Both the UK and Scottish Governments closed English Waters of the North Sea and all Scottish Waters to fishing for sandeel in March 2024. The closure is in place to shield sandeel as an essential food source for threatened seabird populations, commercially valuable fish and for marine mammals. The EU has raised a dispute that the UK’s decision to prohibit fishing for sandeel within UK waters is not compliant with the Trade and Cooperation agreement (TCA). The dispute proceedings are confidential therefore there is little more I can say at this time.


Written Question
Forest Products
Monday 4th November 2024

Asked by: Lord Mott (Conservative - Life peer)

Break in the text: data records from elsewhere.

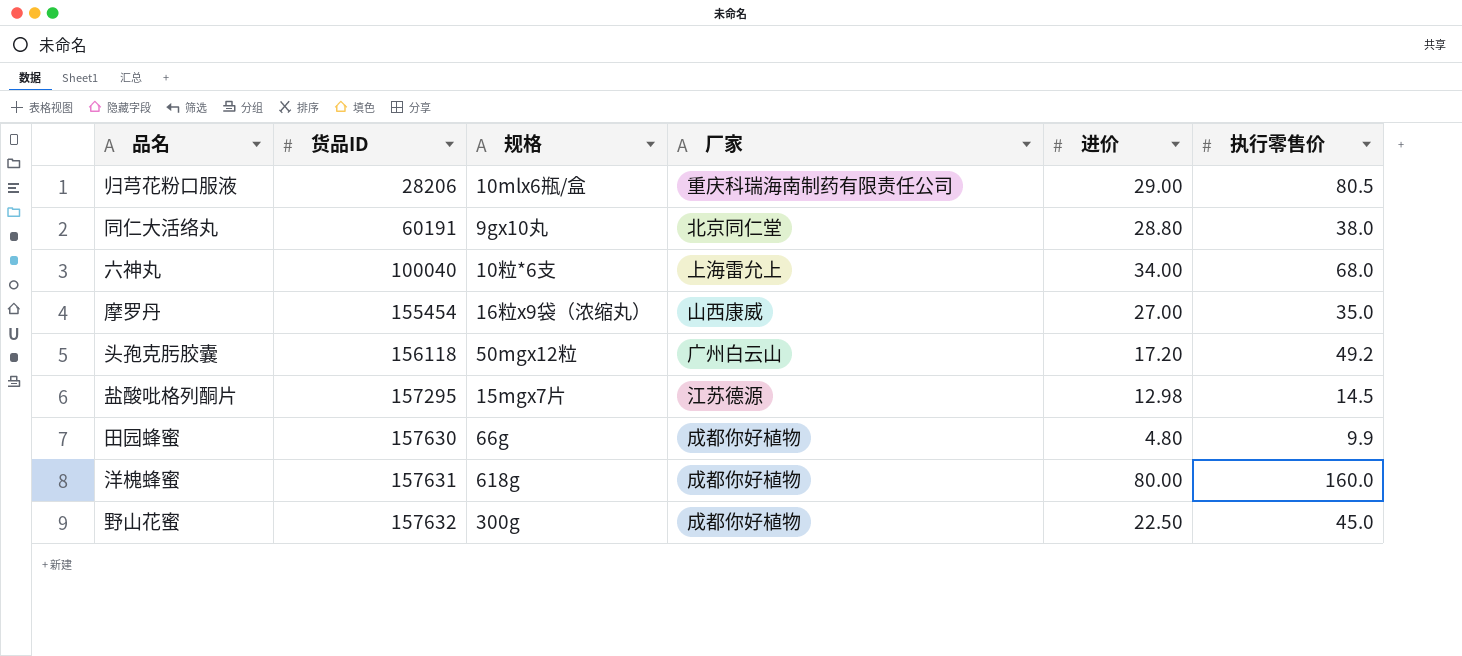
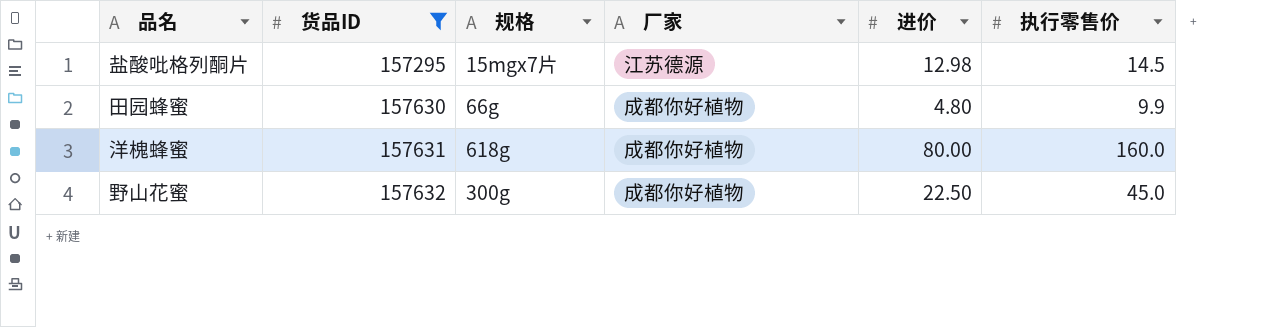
filter: none -> 货品ID >= 157295

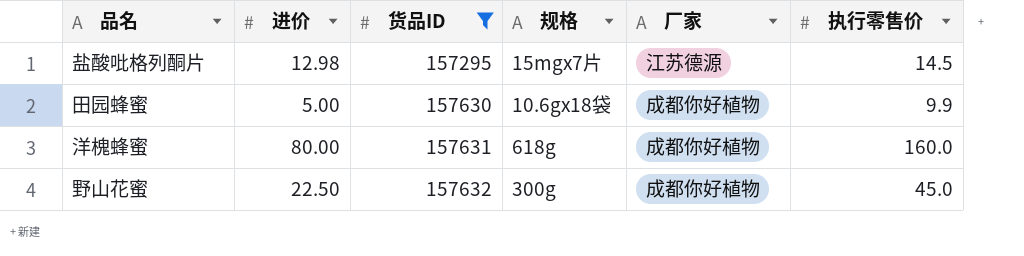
column 进价 | position: 5 -> 2
田园蜂蜜 | 进价: 4.80 -> 5.00
田园蜂蜜 | 规格: 66g -> 10.6gx18袋

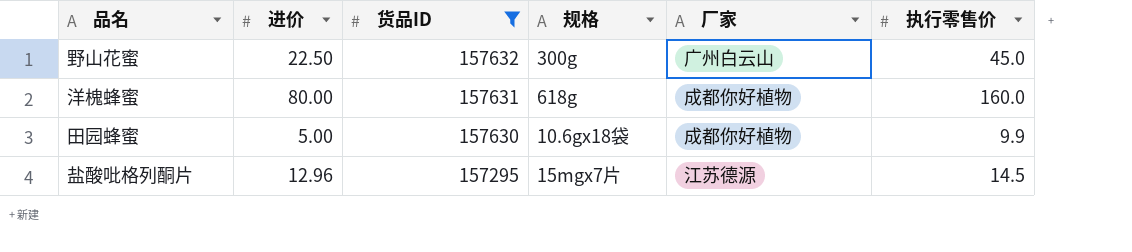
row order: 货品ID ascending -> 货品ID descending
野山花蜜 | 厂家: 成都你好植物 -> 广州白云山
盐酸吡格列酮片 | 进价: 12.98 -> 12.96

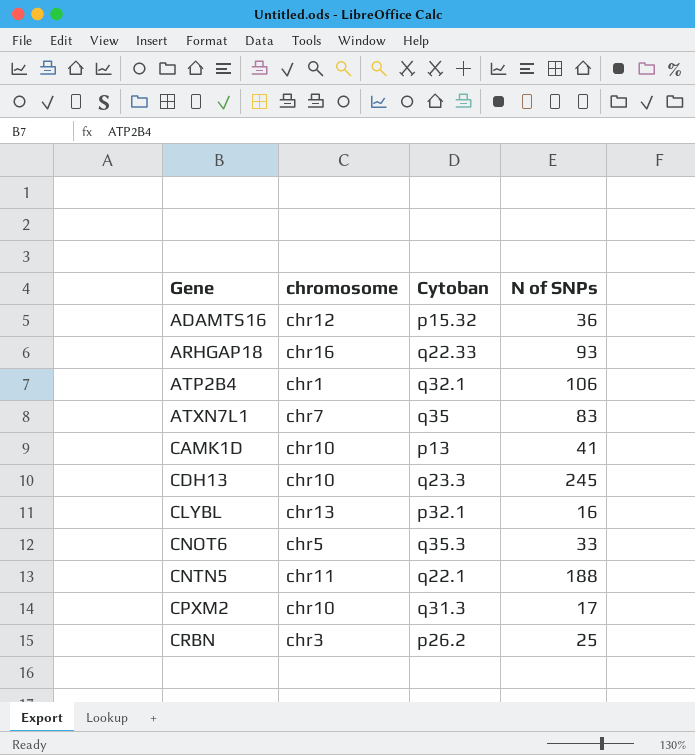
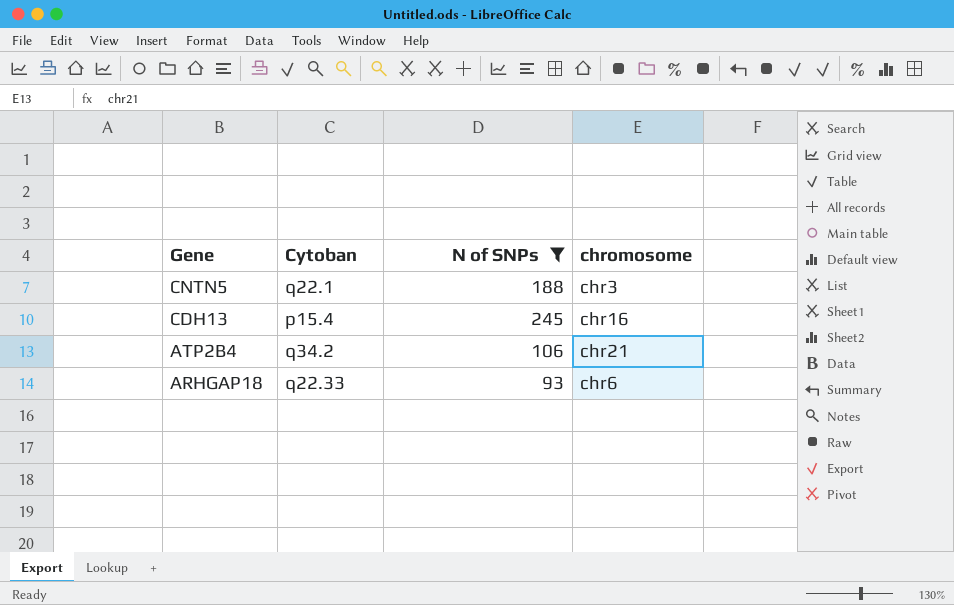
filter: none -> N of SNPs >= 93
row order: Gene ascending -> Gene descending
column chromosome | position: 2 -> 4
CNTN5 | chromosome: chr11 -> chr3
CDH13 | Cytoban: q23.3 -> p15.4
CDH13 | chromosome: chr10 -> chr16
ATP2B4 | Cytoban: q32.1 -> q34.2
ATP2B4 | chromosome: chr1 -> chr21
ARHGAP18 | chromosome: chr16 -> chr6

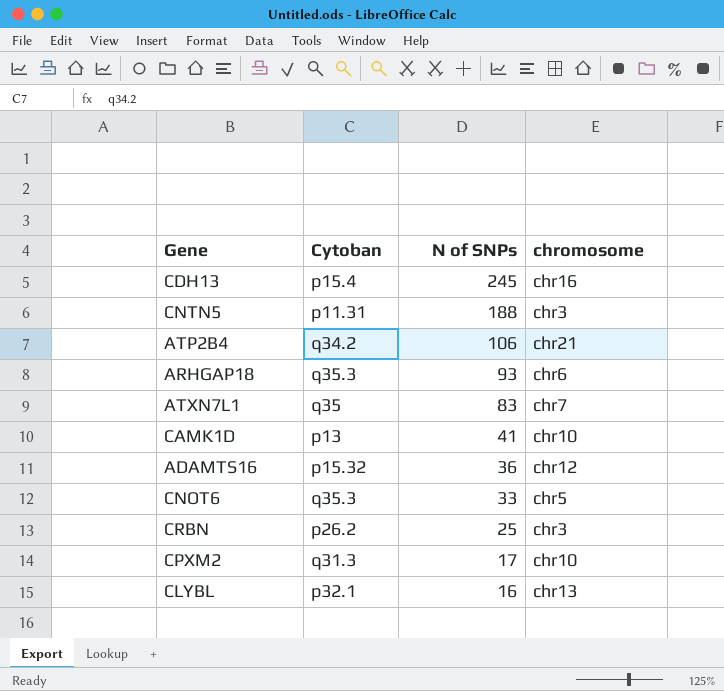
filter: N of SNPs >= 93 -> none
row order: Gene descending -> N of SNPs descending
CNTN5 | Cytoban: q22.1 -> p11.31
ARHGAP18 | Cytoban: q22.33 -> q35.3

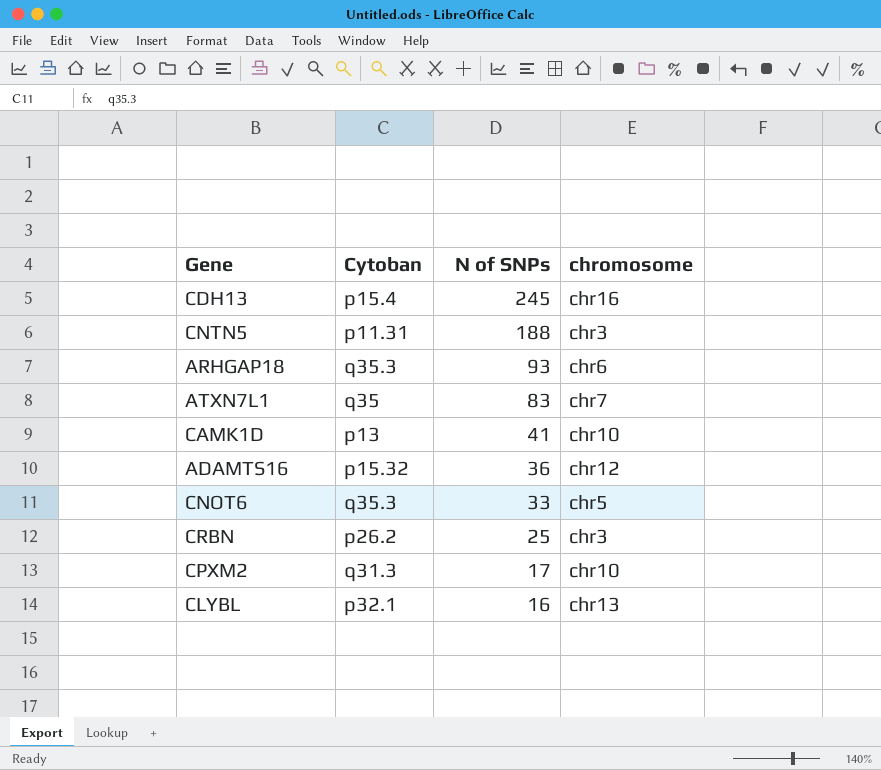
row ATP2B4: q34.2 | 106 | chr21 -> none

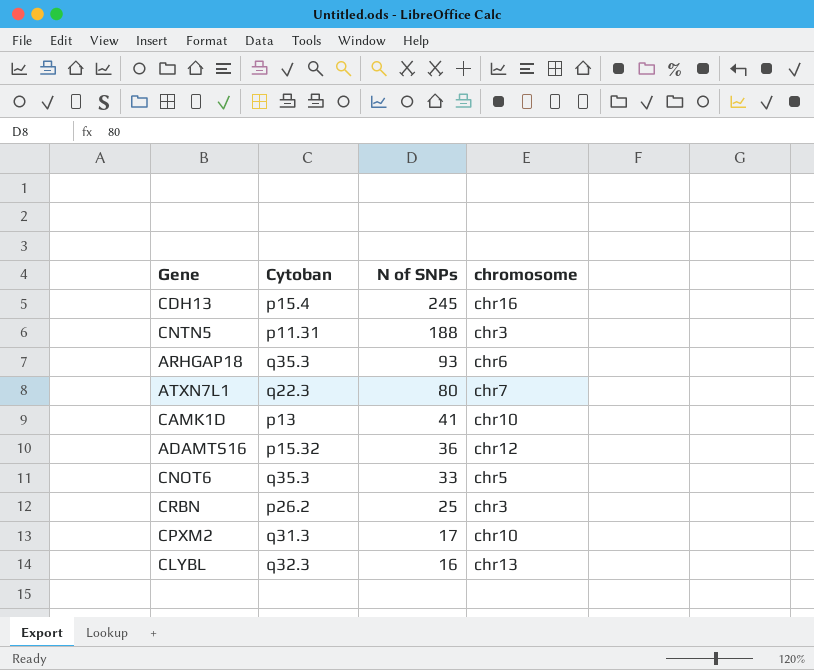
ATXN7L1 | Cytoban: q35 -> q22.3
ATXN7L1 | N of SNPs: 83 -> 80
CLYBL | Cytoban: p32.1 -> q32.3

Question to the Department for Environment, Food and Rural Affairs:

To ask His Majesty's Government when they expect to make secondary legislation to implement the UK’s Forest Risk Commodity regime.

Answered by Baroness Hayman of Ullock - Parliamentary Under-Secretary (Department for Environment, Food and Rural Affairs)

We recognise the need to take action to ensure that UK consumption of forest risk commodities is not driving deforestation, and we will set out our approach to addressing this in due course.


Written Question
Farms: Domestic Visits
Tuesday 1st October 2024

Asked by: Lord Mott (Conservative - Life peer)

Question to the Department for Environment, Food and Rural Affairs:

To ask His Majesty's Government how many farm visits the Secretary of State for Environment, Food and Rural Affairs has undertaken in an official capacity since his appointment on 5 July.

Answered by Baroness Hayman of Ullock - Parliamentary Under-Secretary (Department for Environment, Food and Rural Affairs)

The Secretary of State attended the Great Yorkshire Agriculture Show on 10 July 2024 and visited a farm and met with local farmers in Essex on 25 September 2024.